Andy: This week I’ve been thinking a lot about how to listen to a problem and really hear it — and not jump in with a solution.

Emma: A truly worthy endeavor. How’s it going?

Andy: Okay? It’s not my natural state. I am fast to interpret a sentence as a task, as something I can solve. I like to reassure and make promises, and as a manager, it’s easy to fall into the belief that it’s my job to deliver on those promises. You don’t want to change desks for the twelfth time? Gotcha. Watch me spring to action!

Emma: I think one of the most complicated parts of being a manager — especially a low- or mid-level one, which is where many of us spend our time — is that we don’t actually have a lot of power. It’s hard to really do anything that’s not just what we are told to do from on high. Realizing this was one of the first times I ever really felt like a failure as a boss.

Andy: Right? Cut to: me back at my desk, asking the person in charge of the seating chart what we could do about my team member who doesn’t want to move her desk. Nothing, is what we could do. The machine was already in motion, and stopping it to accommodate one person’s complaint wasn’t worth the ripple effect.

As a person I felt crappy — False Promise McGee over here! — and as a manager I felt even worse. Not moving desks was a small-enough ask, and in all other realms of my life, I could effect change on that level. Now I felt small on top of feeling like a liar.

Emma: We hear about the best managers being fierce and crafty and unstoppable, intrepid salmons swimming upstream against the status quo to champion Big Sweeping Changes.

Andy: How do salmon do it? How could humans ever do it!?

Emma: So often we’re kind of trapped: on one side is our team, telling us that they’re unhappy, or that there’s a problem, or that something isn’t fair; and on the other is an entire institution that keeps on chugging along. There’s just not a lot of wiggle room in that space, which is why a lot of the time we wish the people on our teams could simply STOP COMPLAINING.

Andy: Empty guarantees are an easy way to get that result — at least temporarily. “Sure, I’ll get right on that…”

Emma: Or you can shut it down: “Instead of problems, why don’t you bring me solutions?”

Andy: That’s about as welcoming a manager move as a shark enclosure is to a penguin. And some things are worthy of complaints and swift action and tenacious problem solving: harassment, illegal activity, health concerns, any HR violation. We need our team to raise these complaints and we need to solve them.

But on the day-to-day, I’ve really had to learn how to hear something without promising to fix it, which is frustrating if only because it’s the opposite skill that’s required of getting to management level. It felt like starting from scratch again.

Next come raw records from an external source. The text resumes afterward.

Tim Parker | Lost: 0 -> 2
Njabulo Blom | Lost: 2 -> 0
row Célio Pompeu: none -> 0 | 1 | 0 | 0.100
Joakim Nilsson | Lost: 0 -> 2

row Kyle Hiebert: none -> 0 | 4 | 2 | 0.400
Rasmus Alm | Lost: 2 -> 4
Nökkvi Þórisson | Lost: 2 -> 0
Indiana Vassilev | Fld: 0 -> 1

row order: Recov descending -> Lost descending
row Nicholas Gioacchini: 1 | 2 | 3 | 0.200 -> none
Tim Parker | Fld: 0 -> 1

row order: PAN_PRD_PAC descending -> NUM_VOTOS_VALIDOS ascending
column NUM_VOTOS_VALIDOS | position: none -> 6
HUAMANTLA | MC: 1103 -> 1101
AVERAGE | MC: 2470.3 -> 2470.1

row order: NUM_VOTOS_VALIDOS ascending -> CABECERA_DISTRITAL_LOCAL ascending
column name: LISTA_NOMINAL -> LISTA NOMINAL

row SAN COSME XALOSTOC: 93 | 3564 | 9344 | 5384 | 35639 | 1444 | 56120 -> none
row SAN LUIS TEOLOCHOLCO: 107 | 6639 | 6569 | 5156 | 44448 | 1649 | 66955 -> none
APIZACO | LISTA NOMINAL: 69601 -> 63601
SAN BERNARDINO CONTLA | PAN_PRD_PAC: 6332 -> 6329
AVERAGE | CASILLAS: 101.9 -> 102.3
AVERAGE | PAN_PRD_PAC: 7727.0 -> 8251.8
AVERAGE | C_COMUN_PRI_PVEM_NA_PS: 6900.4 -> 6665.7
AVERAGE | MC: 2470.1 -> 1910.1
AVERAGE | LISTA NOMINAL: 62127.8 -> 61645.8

Emma: When I’m feeling especially trapped, or I’m being overwhelmed by complaints from an unhappy team, or someone I don’t like very much is voicing yet another concern, listening well becomes a hyper-intentional practice: I know it’s not necessarily going to come naturally, so I’m going to have to really focus and go through the steps. One of the ways that works for me is to make it into a game called What Do They Really Want?

Sometimes, yes, it’s right there on the surface and you can take it at face value: I would like a raise because I’ve been increasing my responsibilities and doing excellent work that I should be compensated for. But often, there’s something deeper going on, and I make it my mission to ask enough questions to figure it out. Are you really mad that you’re moving desks again? Why? What impact does it have on you? Unless you have some sort of physical ailment, it’s not the actual moving part. Are you dreading sitting next to someone I didn’t know you have beef with? Feeling like your tenure means you should get a window seat? Behind enough in your work that the 30 minutes of packing then unpacking means you won’t hit your deadline? Help me understand so we’re both talking about the same thing.

Andy: I’ve found that this sort of external processing is often what a person is looking for: the freedom and some help figuring out what is actually rubbing them the wrong way, making them feel sad or bad, frustrating them so much they feel like they’re going to pop. Ann Friedman referenced a probably-Chekov quote in her newsletter this week: “The job of the writer is not to solve the problem, but to state the problem correctly.” Same applies for managers.

Emma: Plus, uncovering the real problem is the first step if you are going to end up solving it. It’s a good one to start with no matter what.